Ve çok güzel bir not daha; (dergi alıntısı olmalı)
“Gitmek, sizi değil sadece kütlenizin yerini değiştiriyordu. İster tren yolculuğu yapsın insan, ister otobüs, ister uçak, isterse de yürüsün. Bu yalnızca, vardığınız yerde bulmayı umduğunuz her ne varsa, aradığınızın orada olmadığını gösterecek anı uzatıp, kısaltıyordu.”
Kişinin varoluşu için iki seçenek vardır; insan ya kendi oluşunu unutacak ya da tüm dikkatini kendi var oluşuna yoğunlaştıracak
Kierkegaard
John Stuart Mill’in güzel bir özgürlük açıklamasını not almışım.

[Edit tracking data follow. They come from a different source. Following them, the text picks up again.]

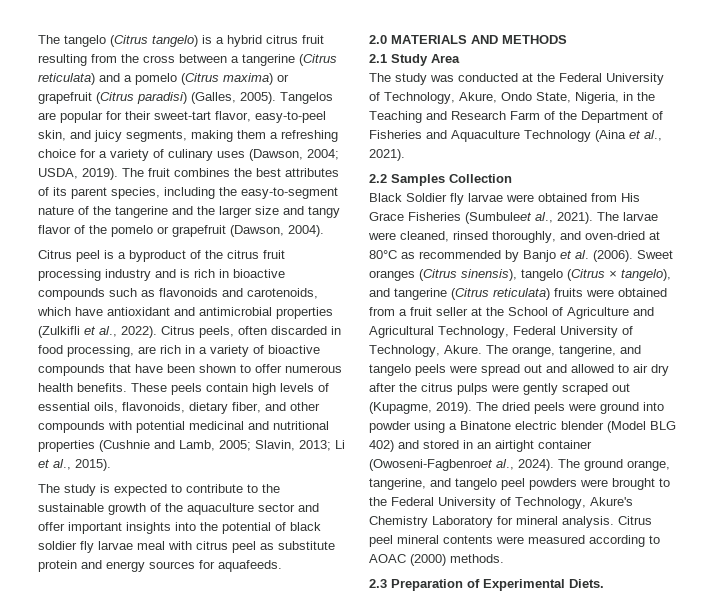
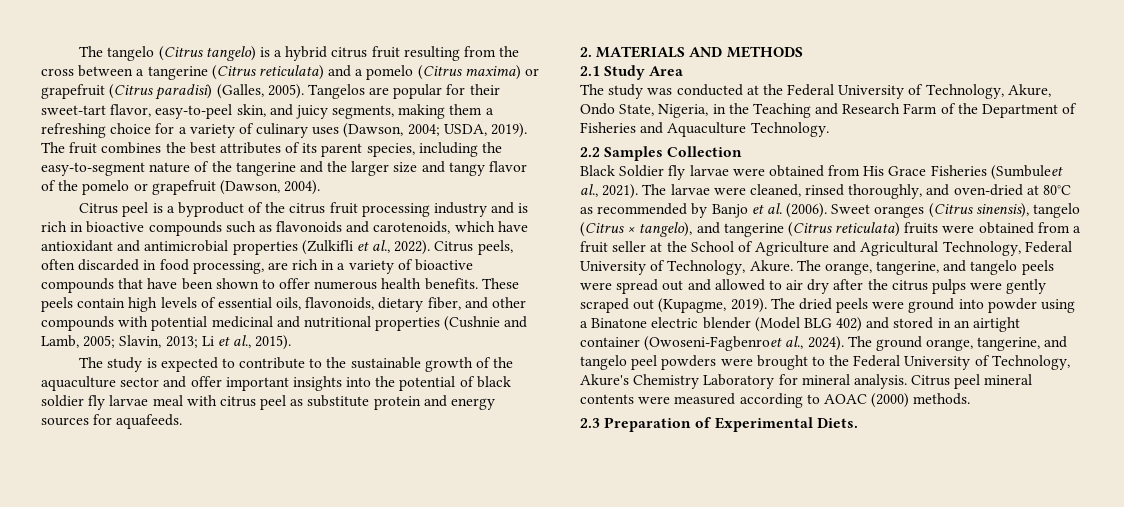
- 2.0 MATERIALS AND METHODS
+ 2. MATERIALS AND METHODS
- The study was conducted at the Federal University of Technology, Akure, Ondo State, Nigeria, in the Teaching and Research Farm of the Department of Fisheries and Aquaculture Technology (Aina et al., 2021).
+ The study was conducted at the Federal University of Technology, Akure, Ondo State, Nigeria, in the Teaching and Research Farm of the Department of Fisheries and Aquaculture Technology.

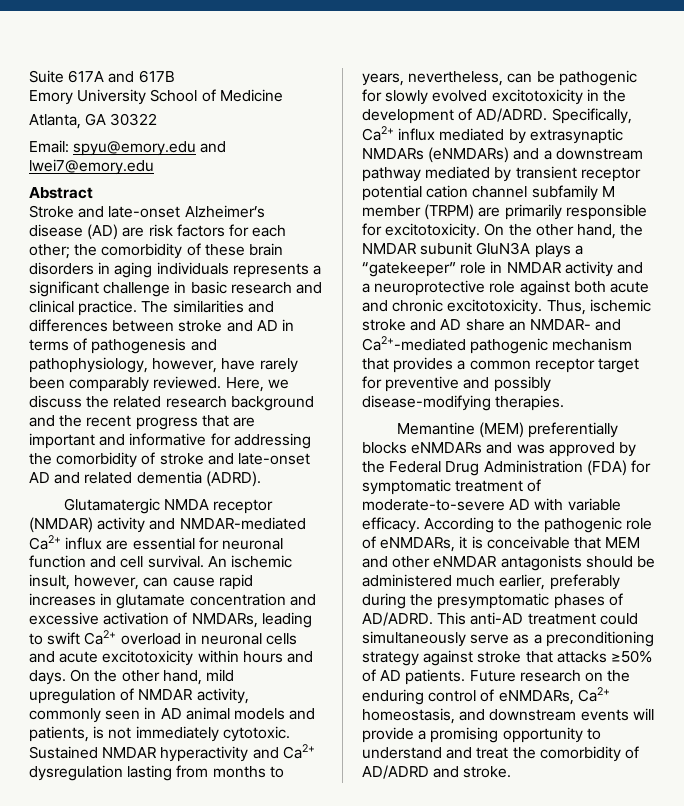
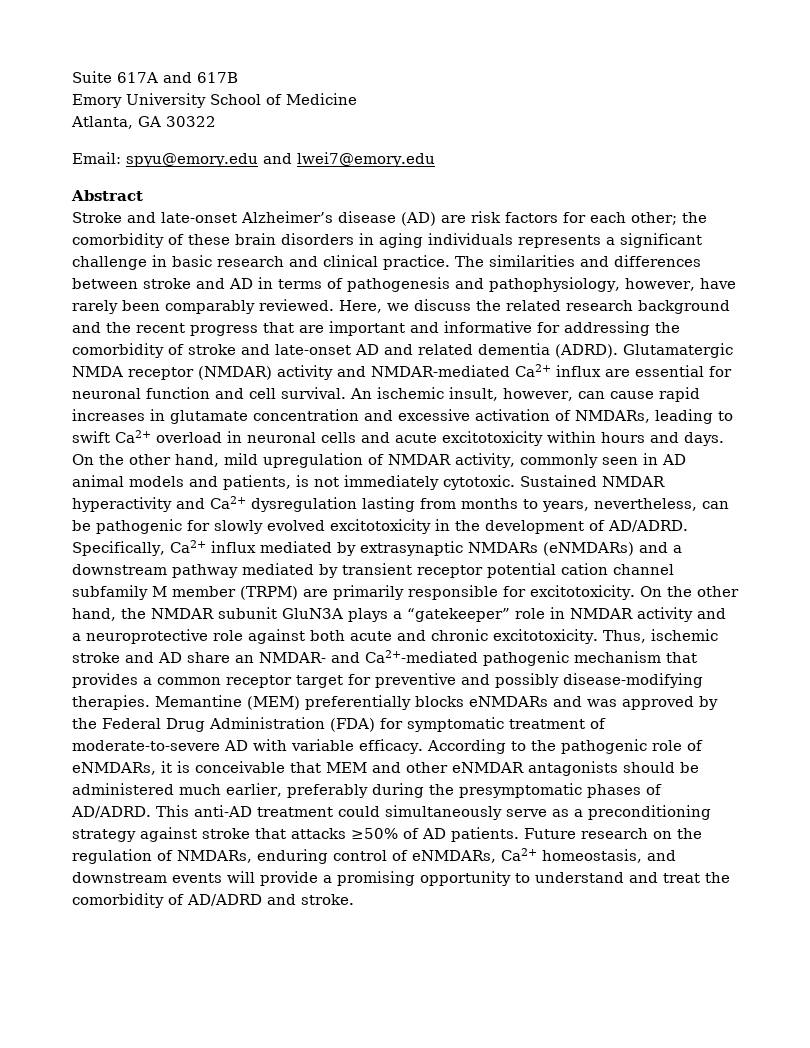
- Here, we discuss the related research background and the recent progress that are important and informative for addressing the comorbidity of stroke and late-onset AD and related dementia (ADRD).
- Glutamatergic NMDA receptor (NMDAR) activity and NMDAR-mediated Ca2+ influx are essential for neuronal function and cell survival.
+ Here, we discuss the related research background and the recent progress that are important and informative for addressing the comorbidity of stroke and late-onset AD and related dementia (ADRD). Glutamatergic NMDA receptor (NMDAR) activity and NMDAR-mediated Ca2+ influx are essential for neuronal function and cell survival.
- Thus, ischemic stroke and AD share an NMDAR- and Ca2+-mediated pathogenic mechanism that provides a common receptor target for preventive and possibly disease-modifying therapies.
- Memantine (MEM) preferentially blocks eNMDARs and was approved by the Federal Drug Administration (FDA) for symptomatic treatment of moderate-to-severe AD with variable efficacy.
+ Thus, ischemic stroke and AD share an NMDAR- and Ca2+-mediated pathogenic mechanism that provides a common receptor target for preventive and possibly disease-modifying therapies. Memantine (MEM) preferentially blocks eNMDARs and was approved by the Federal Drug Administration (FDA) for symptomatic treatment of moderate-to-severe AD with variable efficacy.
- Future research on the enduring control of eNMDARs, Ca2+ homeostasis, and downstream events will provide a promising opportunity to understand and treat the comorbidity of AD/ADRD and stroke.
+ Future research on the regulation of NMDARs, enduring control of eNMDARs, Ca2+ homeostasis, and downstream events will provide a promising opportunity to understand and treat the comorbidity of AD/ADRD and stroke.

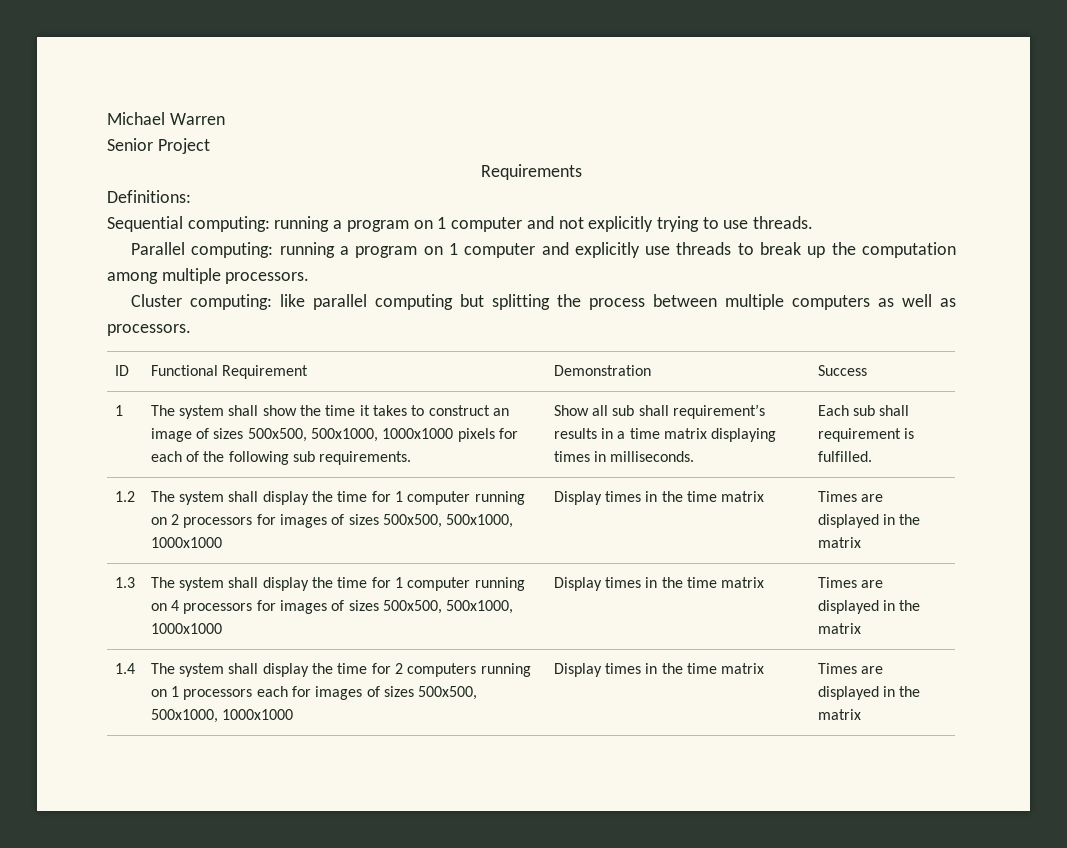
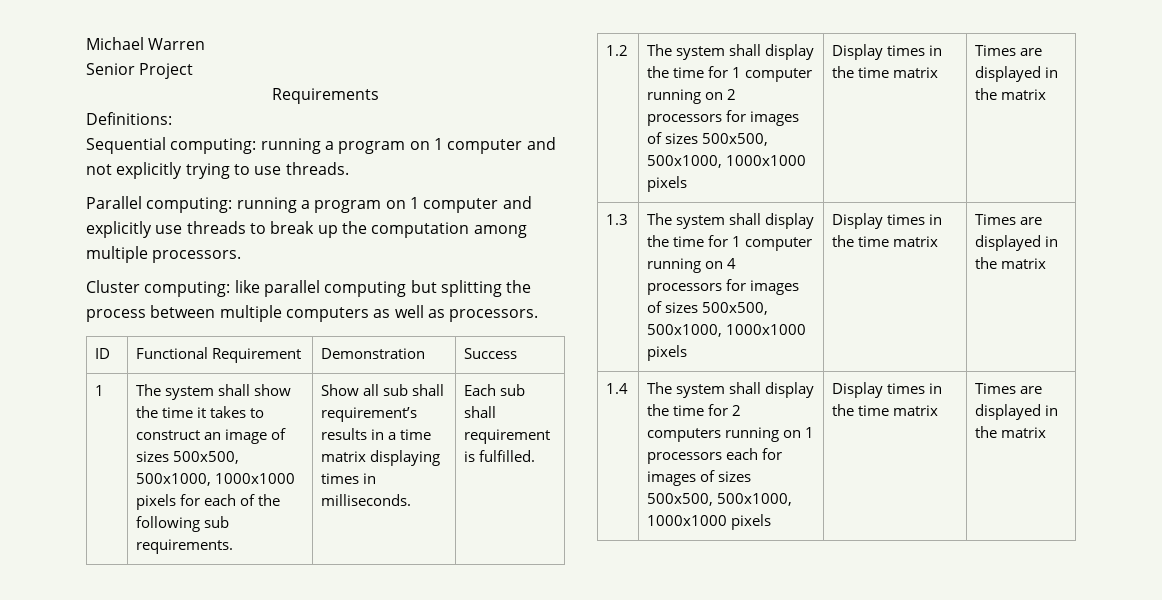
- 1.2 | The system shall display the time for 1 computer running on 2 processors for images of sizes 500x500, 500x1000, 1000x1000 | Display times in the time matrix | Times are displayed in the matrix
+ 1.2 | The system shall display the time for 1 computer running on 2 processors for images of sizes 500x500, 500x1000, 1000x1000 pixels | Display times in the time matrix | Times are displayed in the matrix
- 1.3 | The system shall display the time for 1 computer running on 4 processors for images of sizes 500x500, 500x1000, 1000x1000 | Display times in the time matrix | Times are displayed in the matrix
+ 1.3 | The system shall display the time for 1 computer running on 4 processors for images of sizes 500x500, 500x1000, 1000x1000 pixels | Display times in the time matrix | Times are displayed in the matrix
- 1.4 | The system shall display the time for 2 computers running on 1 processors each for images of sizes 500x500, 500x1000, 1000x1000 | Display times in the time matrix | Times are displayed in the matrix
+ 1.4 | The system shall display the time for 2 computers running on 1 processors each for images of sizes 500x500, 500x1000, 1000x1000 pixels | Display times in the time matrix | Times are displayed in the matrix

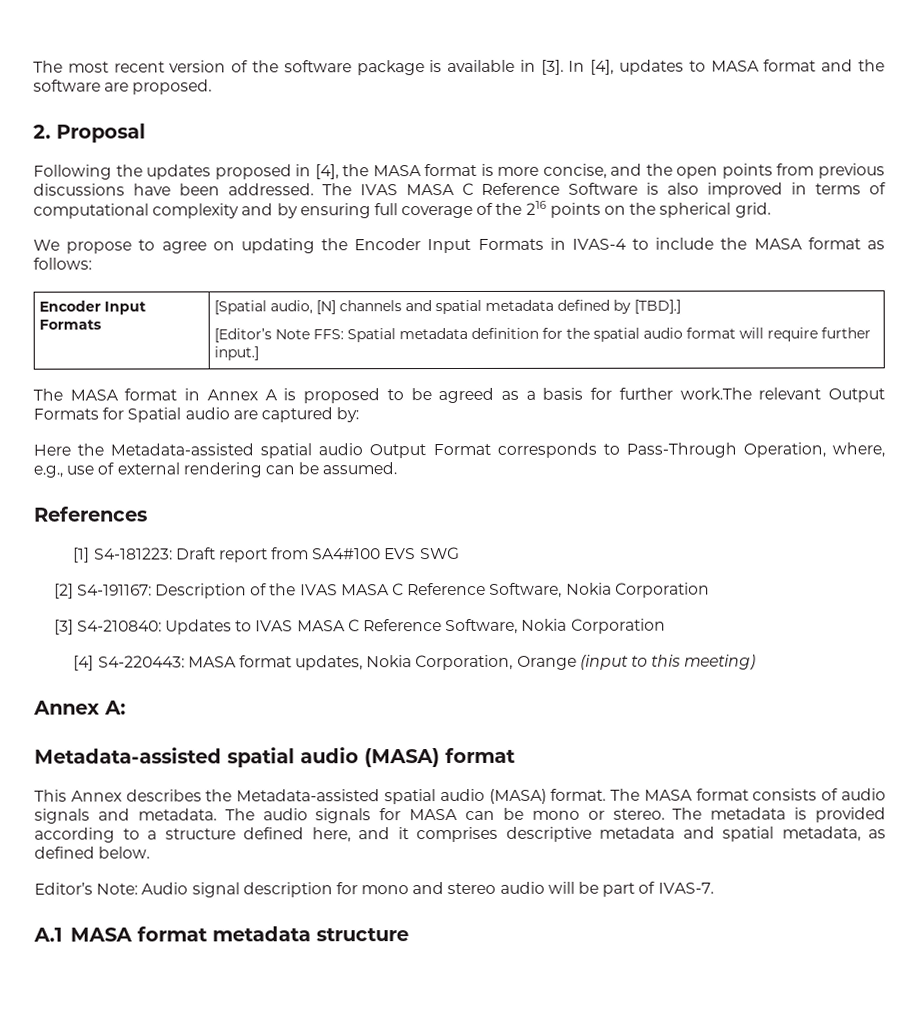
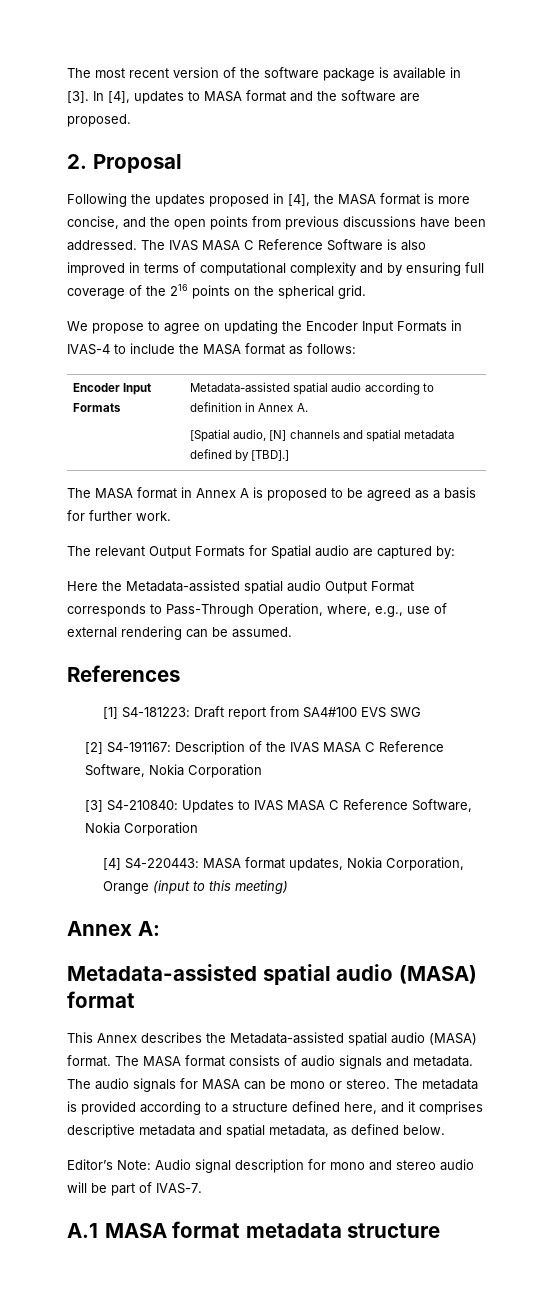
- Encoder Input Formats | [Spatial audio, [N] channels and spatial metadata defined by [TBD].]
- [Editor’s Note FFS: Spatial metadata definition for the spatial audio format will require further input.]
+ Encoder Input Formats | Metadata-assisted spatial audio according to definition in Annex A.
+ [Spatial audio, [N] channels and spatial metadata defined by [TBD].]
- The MASA format in Annex A is proposed to be agreed as a basis for further work.The relevant Output Formats for Spatial audio are captured by:
+ The MASA format in Annex A is proposed to be agreed as a basis for further work.
+ The relevant Output Formats for Spatial audio are captured by:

” Özgürlük adını hak eden tek özgürlük, başkalarını saadetlerinden mahrum etmeye veya onların saadet elde etme gayretlerine engel olmaya kalkışmadığımız müddetçe kendi iyiliğimizi kendi bildiğimiz yolda arama özgürlüğüdür. Her birey gerek bedensel, gerekse zihinsel ve ruhsal bakımdan kendi sağlığının asıl ve yegane bekçisidir. Unutulmamalıdır ki; insanlık herkesin kendi istediği gibi yaşamasına tahammül gösterdiği zaman, kişileri başkalarına hoş gelecek şekilde yaşamaya zorladığından daha büyük kazanç elde eder.”
Körlük (Jose Saramago)
Göz, belki de insan bedeninin içinde ruh barındıran tek kısımdır…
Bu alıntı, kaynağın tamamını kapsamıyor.